▶ _DATA TO USE_:
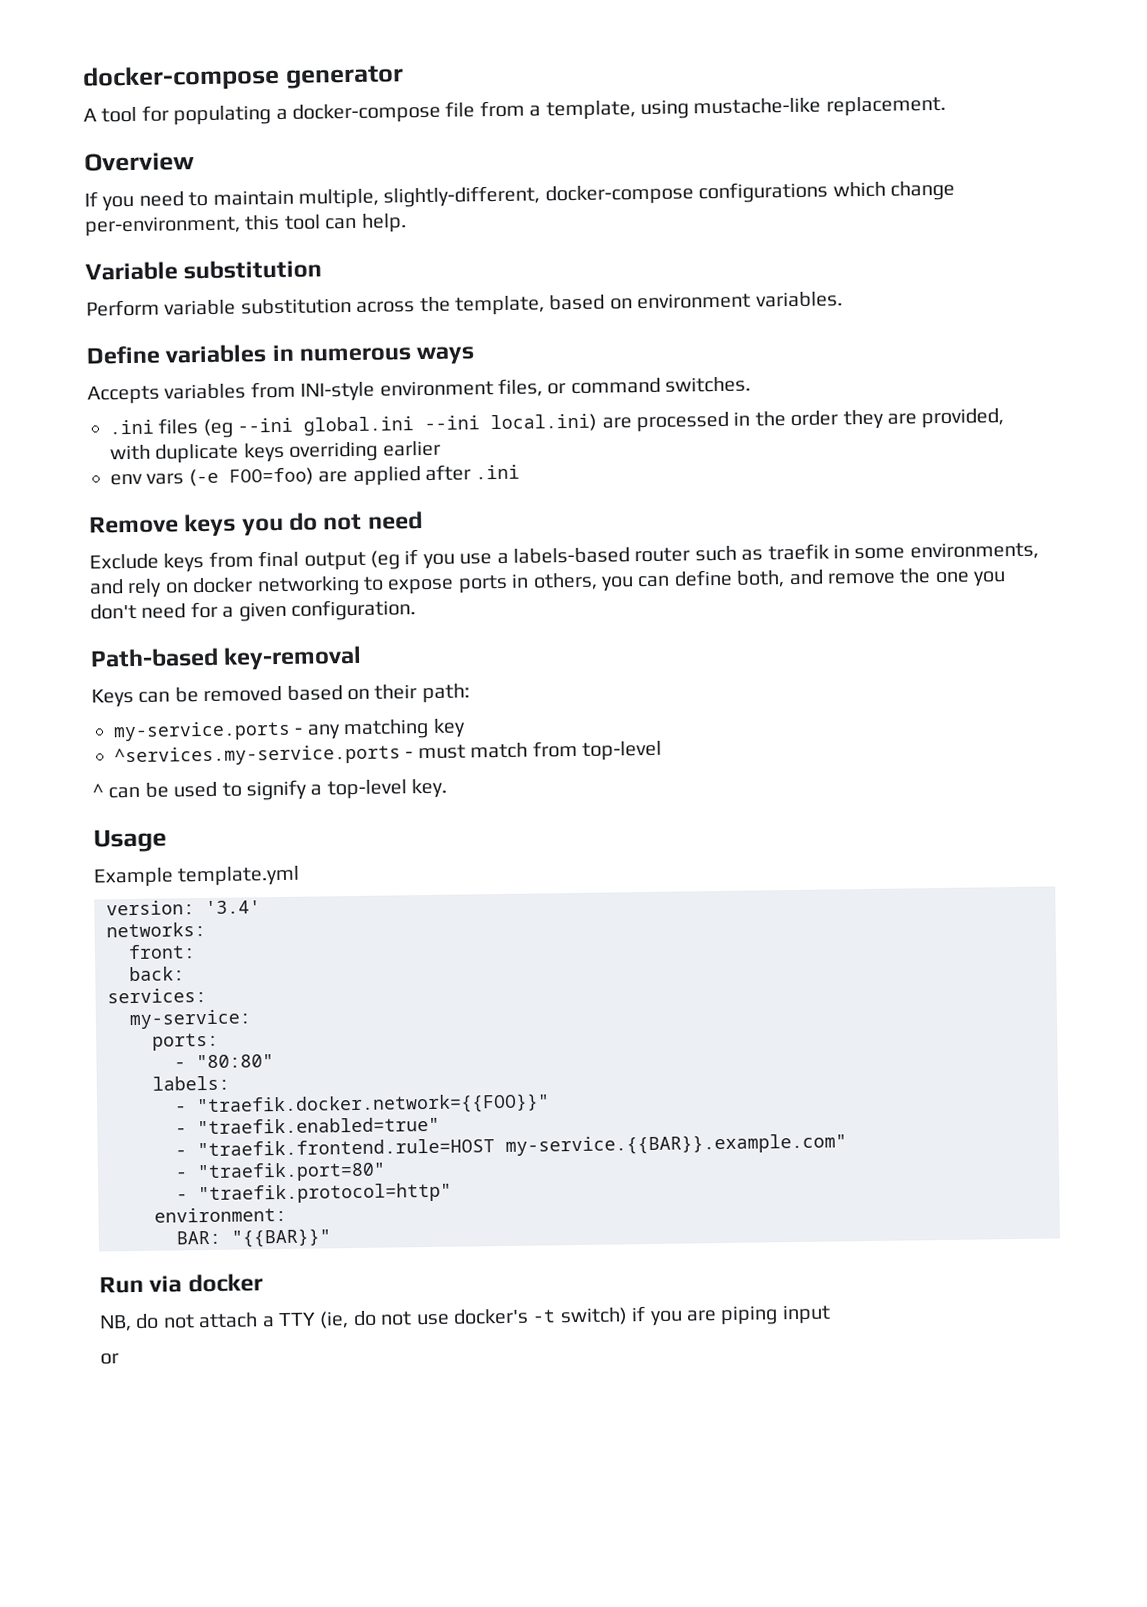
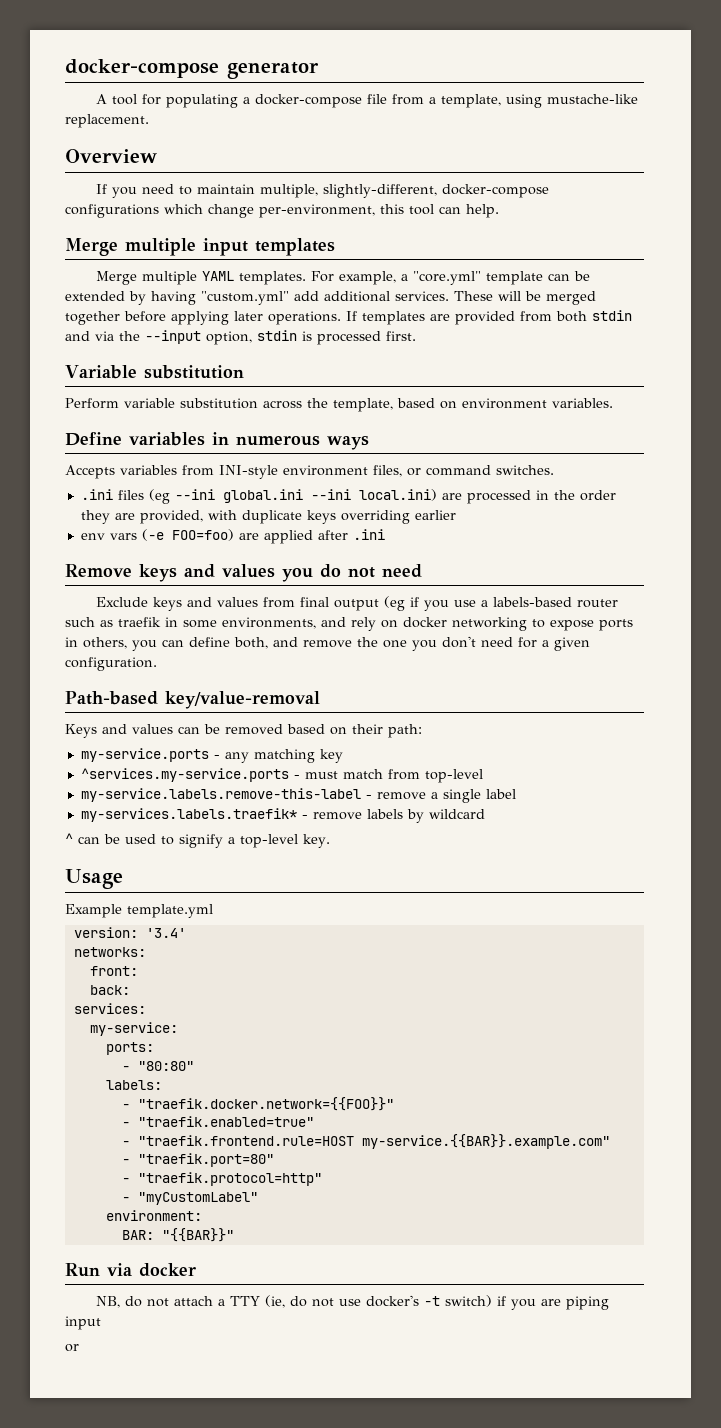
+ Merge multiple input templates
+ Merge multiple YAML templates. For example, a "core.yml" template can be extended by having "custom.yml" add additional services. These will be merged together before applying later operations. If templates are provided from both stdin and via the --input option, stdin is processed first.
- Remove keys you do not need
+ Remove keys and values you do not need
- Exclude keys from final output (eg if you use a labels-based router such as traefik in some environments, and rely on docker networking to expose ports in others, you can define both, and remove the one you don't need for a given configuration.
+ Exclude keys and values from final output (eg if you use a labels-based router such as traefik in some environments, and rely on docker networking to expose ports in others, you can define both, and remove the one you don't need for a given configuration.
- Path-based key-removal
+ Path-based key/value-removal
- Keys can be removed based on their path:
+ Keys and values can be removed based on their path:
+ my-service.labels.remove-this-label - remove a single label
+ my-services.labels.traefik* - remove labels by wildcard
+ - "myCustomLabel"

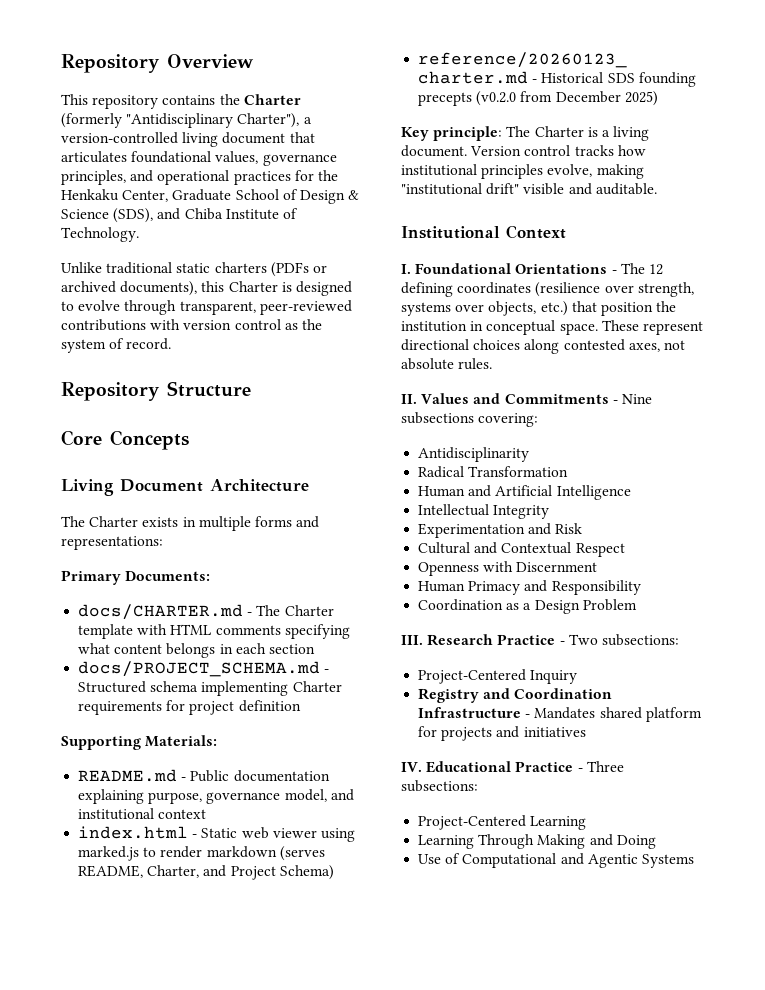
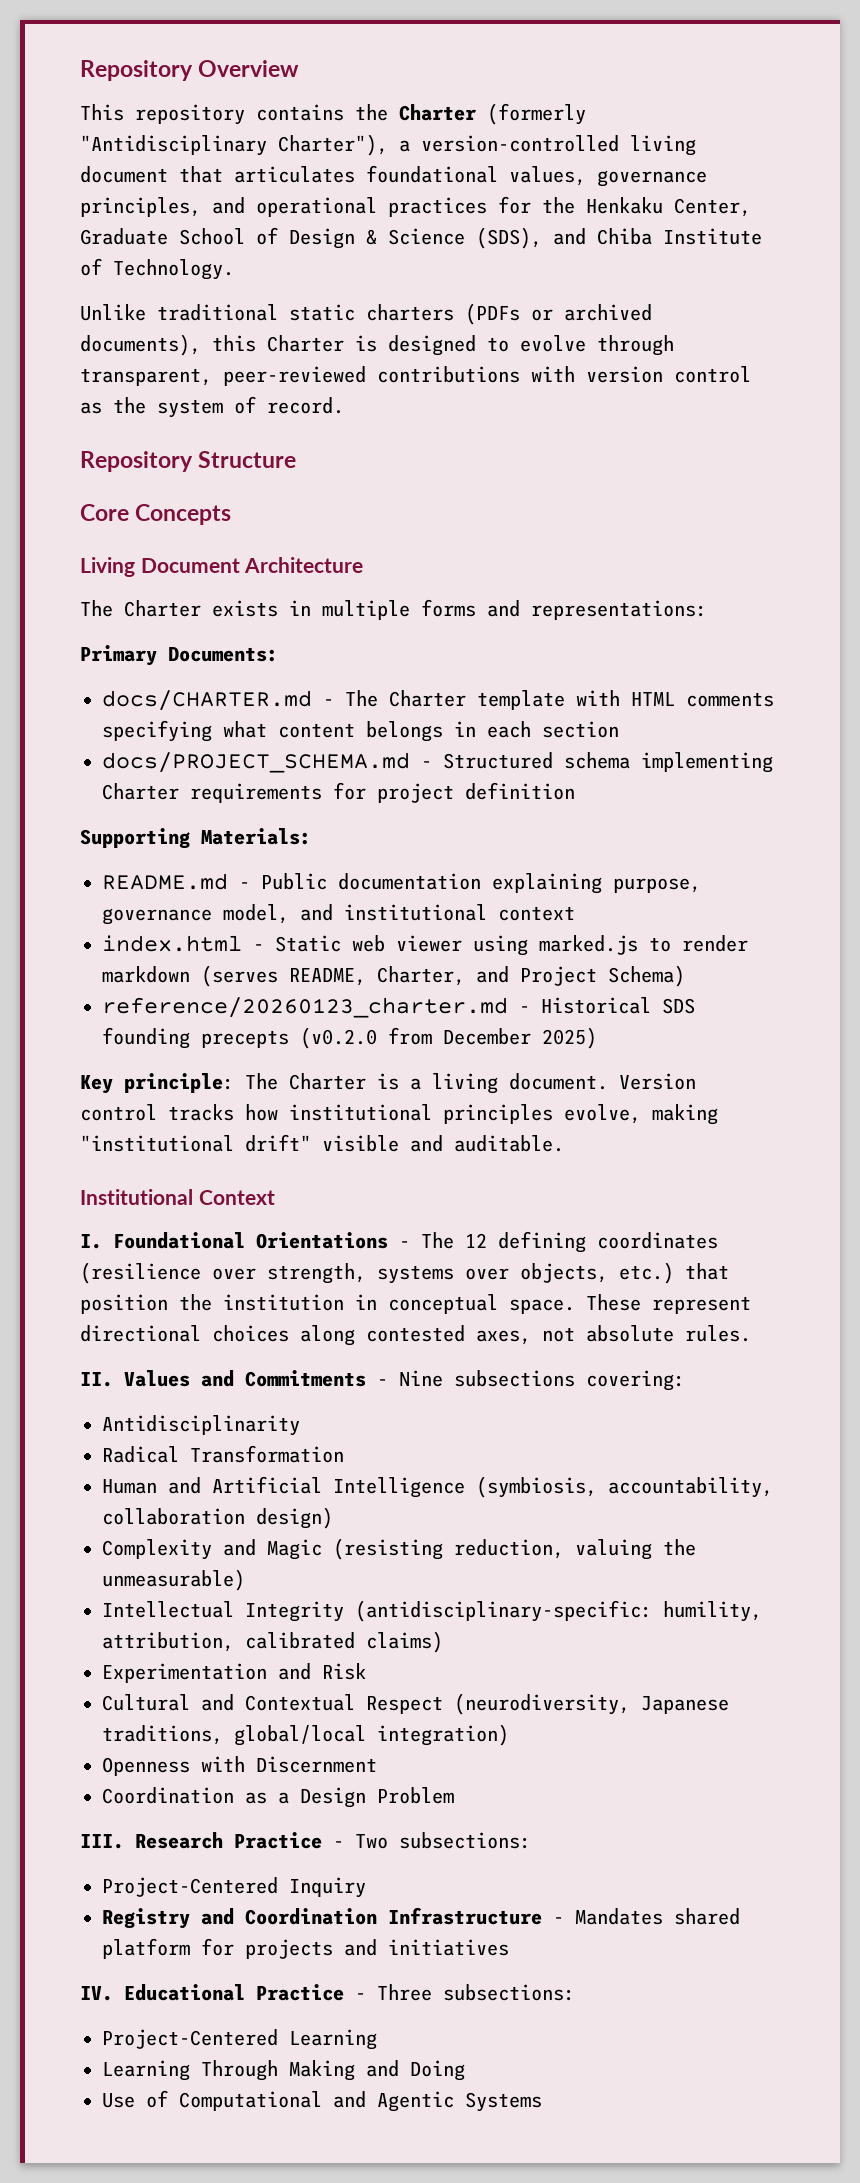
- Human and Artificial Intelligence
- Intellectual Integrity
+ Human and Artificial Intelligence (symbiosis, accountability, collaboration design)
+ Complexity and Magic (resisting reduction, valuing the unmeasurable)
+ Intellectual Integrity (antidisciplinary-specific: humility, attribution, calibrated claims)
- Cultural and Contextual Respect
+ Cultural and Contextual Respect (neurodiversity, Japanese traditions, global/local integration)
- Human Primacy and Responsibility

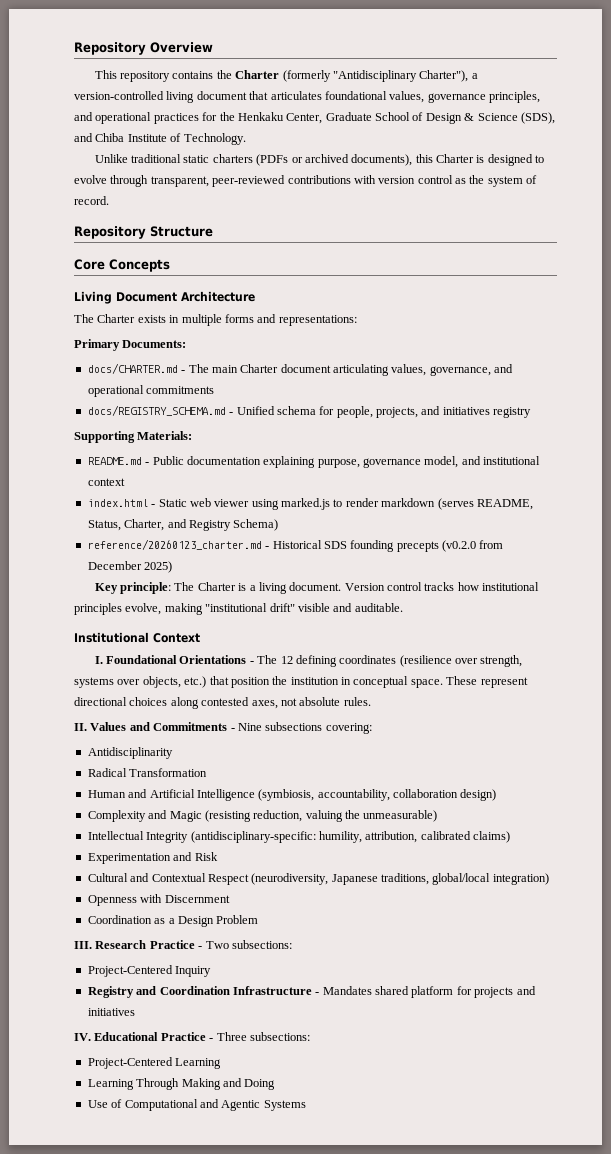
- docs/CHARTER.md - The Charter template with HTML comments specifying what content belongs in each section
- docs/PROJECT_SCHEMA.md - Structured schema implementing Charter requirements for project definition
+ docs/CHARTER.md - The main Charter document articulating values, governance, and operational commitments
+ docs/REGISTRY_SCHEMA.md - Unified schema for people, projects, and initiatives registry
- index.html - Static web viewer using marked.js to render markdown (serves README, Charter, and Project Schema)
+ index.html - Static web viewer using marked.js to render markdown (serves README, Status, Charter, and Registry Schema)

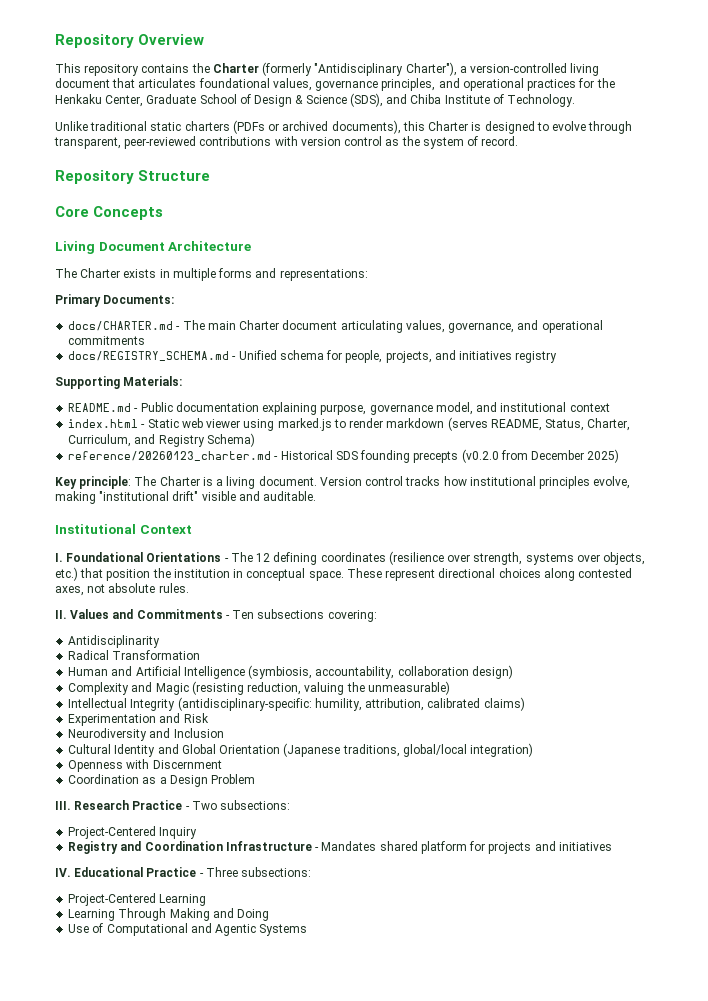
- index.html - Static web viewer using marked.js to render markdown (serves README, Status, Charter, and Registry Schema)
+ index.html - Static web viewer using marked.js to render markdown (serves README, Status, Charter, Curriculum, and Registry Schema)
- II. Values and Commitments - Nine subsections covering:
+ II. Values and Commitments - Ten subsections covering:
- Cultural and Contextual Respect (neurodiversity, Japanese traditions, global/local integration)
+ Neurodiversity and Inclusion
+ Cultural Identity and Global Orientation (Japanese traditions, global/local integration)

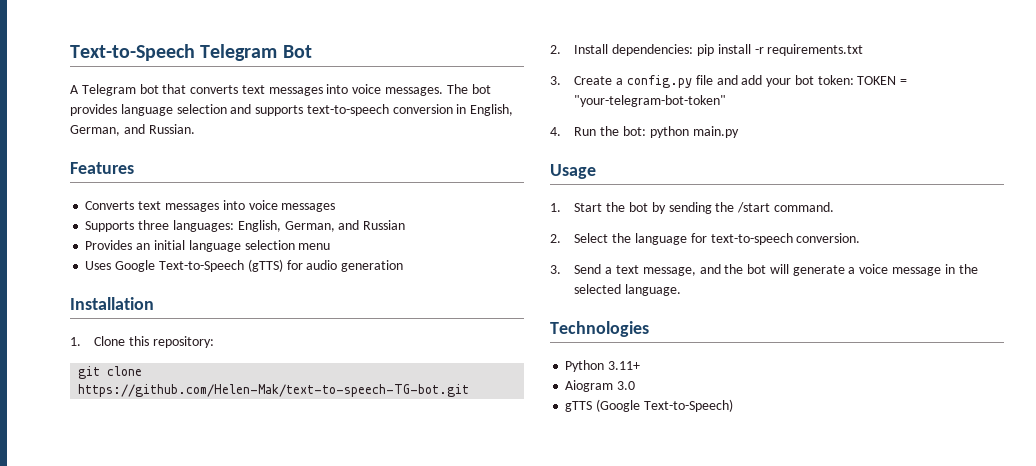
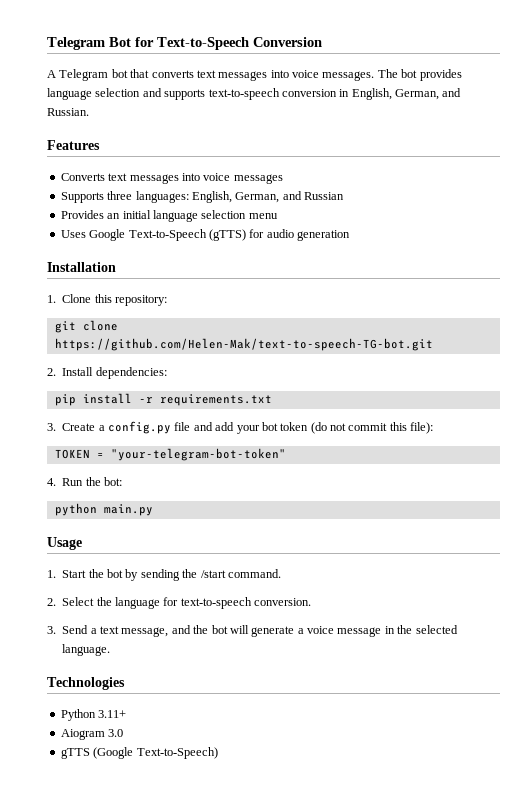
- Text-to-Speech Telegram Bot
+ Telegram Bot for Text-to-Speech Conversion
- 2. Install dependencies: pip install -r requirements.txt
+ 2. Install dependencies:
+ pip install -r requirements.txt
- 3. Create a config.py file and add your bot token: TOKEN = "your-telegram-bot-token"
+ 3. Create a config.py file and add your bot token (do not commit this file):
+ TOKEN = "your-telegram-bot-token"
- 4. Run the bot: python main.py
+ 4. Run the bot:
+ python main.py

▶ _EXERCISE_: Check every line of the records above for the string "define". Copy those that hold it.

▶ _WRITTEN ANSWER_:
- Exclude keys from final output (eg if you use a labels-based router such as traefik in some environments, and rely on docker networking to expose ports in others, you can define both, and remove the one you don't need for a given configuration.
+ Exclude keys and values from final output (eg if you use a labels-based router such as traefik in some environments, and rely on docker networking to expose ports in others, you can define both, and remove the one you don't need for a given configuration.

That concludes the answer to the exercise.